Homily for the First Sunday in Advent ©, December 2nd, 2018
Jeremiah 33:14-16; Psalm 25; 1 Thessalonians 3:12-4:2; Luke 21:25-28, 34-36
By Father Scott Karnik
Many of us wonder what Advent and Christmas are all about. We’ve gone through this numerous times, especially those of us who are older. What does this mean? Why is this important? Is it important? Yes, it is important because Advent prepares us for the coming of Jesus Christ, our Savior. No Jesus, no salvation, no forgiveness of sins. It is important to know that Advent is a way for us to prepare for Jesus Christ’s coming at the end of time. Jesus Christ is coming again and He will judge us. He will come with authority at the end of time. This end of time is certain. We don’t know when it will be. Don’t bother trying to calculate the time of the end either. It’s futile.
Jesus does tell His disciples and us how to behave while waiting for His coming. We are to avoid the cares and pleasures of this world. They are thorns which choke God’s Word. These daily pressures and cares lull people into a false security. Jesus tells us to watch and to pray. Since we don’t know when Jesus will come, He tells us to be ready now and ready every day. Then we can stand erect, expectant, and ready, like His disciples and unlike God’s enemies, who will panic.
St. Paul tells the Thessalonian Christians to increase their love for each other and everyone else too. The purpose of St. Paul’s message is to strengthen their hearts so that they are spotlessly pure in the presence of God on judgment day, when Jesus comes with His Holy Ones. St. Paul urges the Thessalonian Christians to prepare completely for the Last Judgment. Be ready.

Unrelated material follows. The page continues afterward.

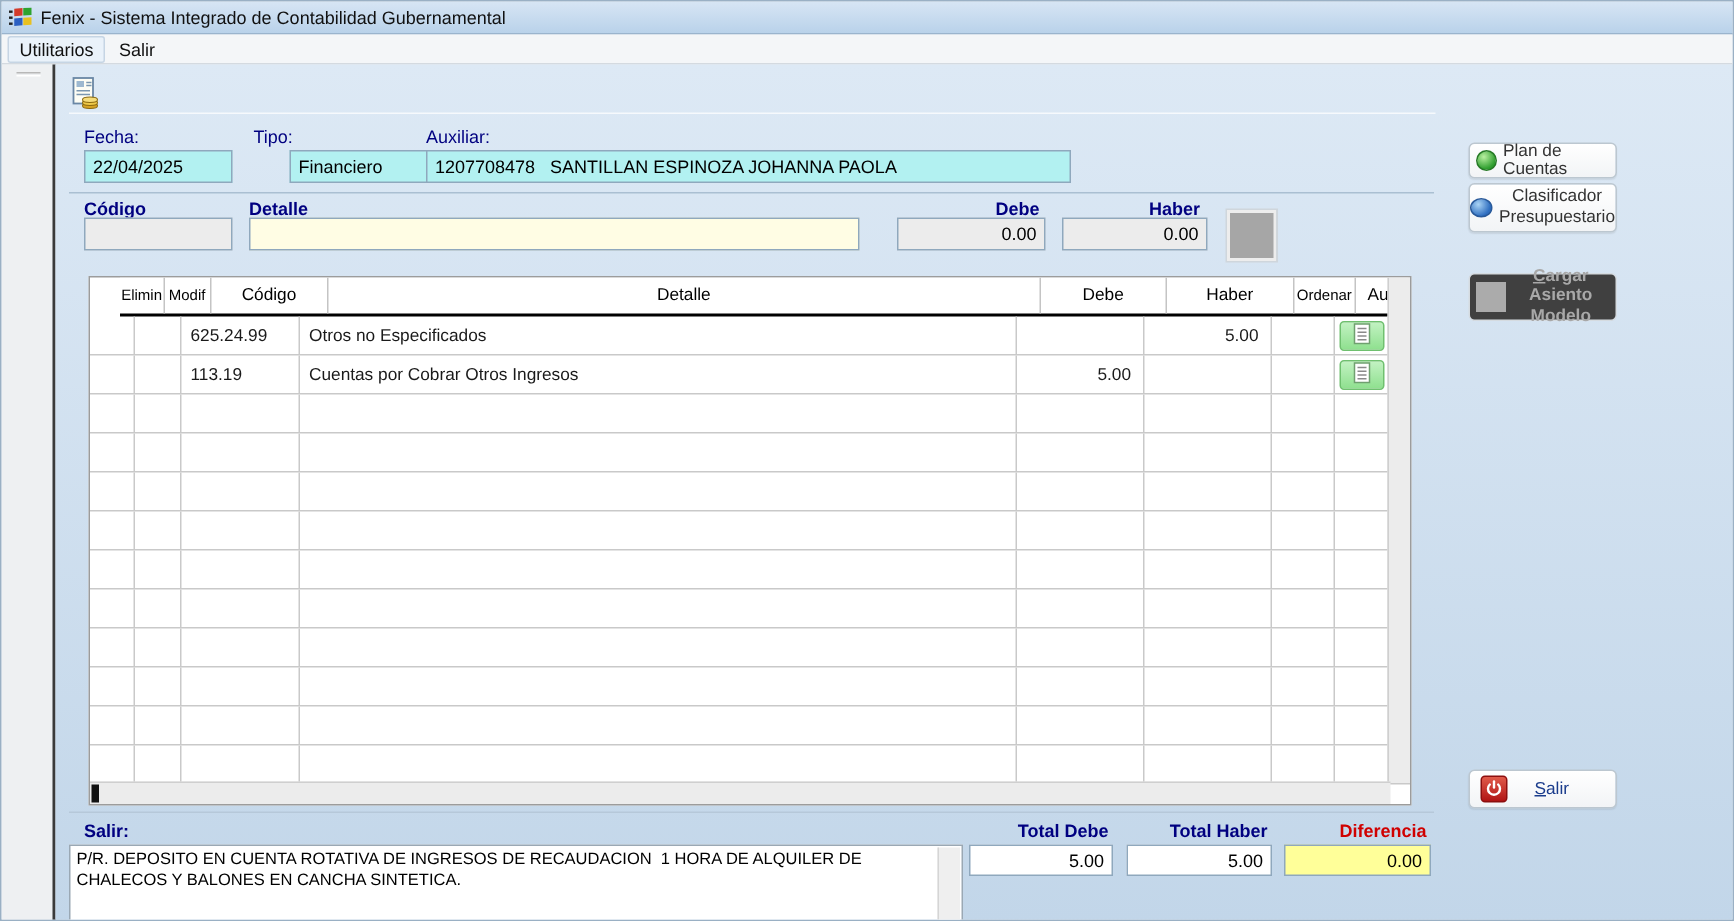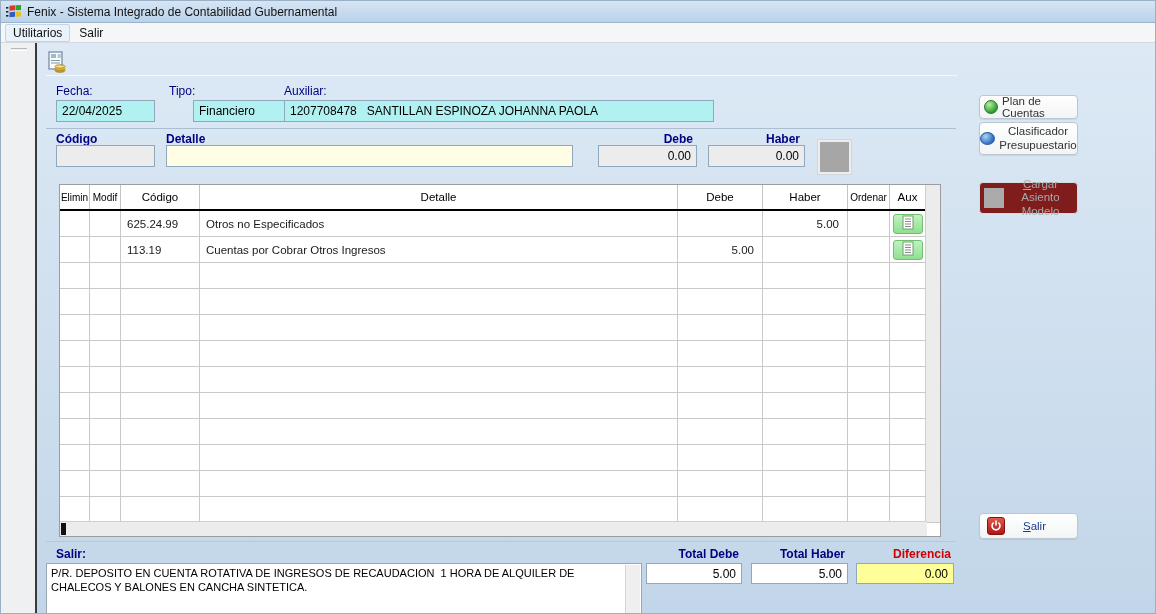"Cargar Asiento" .sbtn.disabled { background: #7f1d1d -> #404040; font-weight: none -> bold }
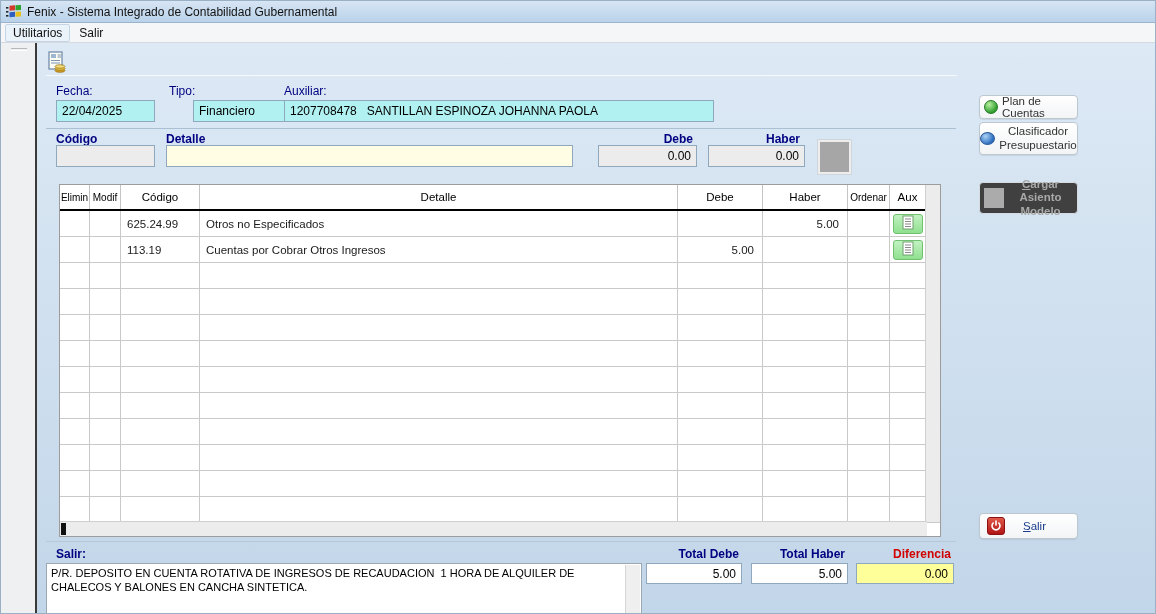"Elimin" .grid-head { margin-left: none -> 20px }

So how can we be ready for Jesus’s Second Coming? The answer is in today’s psalm, Psalm 25. In it, the author laments his sinfulness and asks God for forgiveness and mercy. The psalmist also asks God to instruct him in the new covenant. “…guide me in your truth and teach me.” The psalmist asks God to teach him in his heart and soul. That is the place of God’s new covenant with His people. The psalmist’s main thought is contrition and forgiveness of his sins by God. He knows he is a sinner. He does not claim innocence. He asks God to forget the sins of his youth because God is always ready to teach and guide the meek in the right way of life.
So the answer to how do we prepare for Jesus’s Second Coming is to admit our sinfulness, ask God to forgive us, and to teach His new covenant laws in our hearts and souls. In our wonderful Roman Catholic faith, the best way to do that is the beautiful sacrament of confession. We will host our communal reconciliation service here at St. Anthony’s on Monday, December tenth, at seven pm. That is a good way to prepare ourselves. We admit our sinfulness, be contrite, confess our sins, and ask God to teach us His new covenant in our souls. We must develop that attitude daily. This is a way that this Christmas can be more meaningful. We can be more contrite, loving, humble, and merciful. Confession is a good, sacramental first step. We develop our readiness for that day of God’s judgment by repentance from our sins. Indeed, Advent is a real rehearsal for Christmas and for that day when Jesus comes again. Our contrition prevents a false sense of security, our being drowsy from the cares of this world. And God reassures us. He promises in Jeremiah that the Messiah is surely coming. Judah and Israel can count on it. God prophesies through Jeremiah that Israel’s future rests securely on two firm foundations: the new covenant of God’s law written in our hearts, and in the new David to come: Jesus Christ.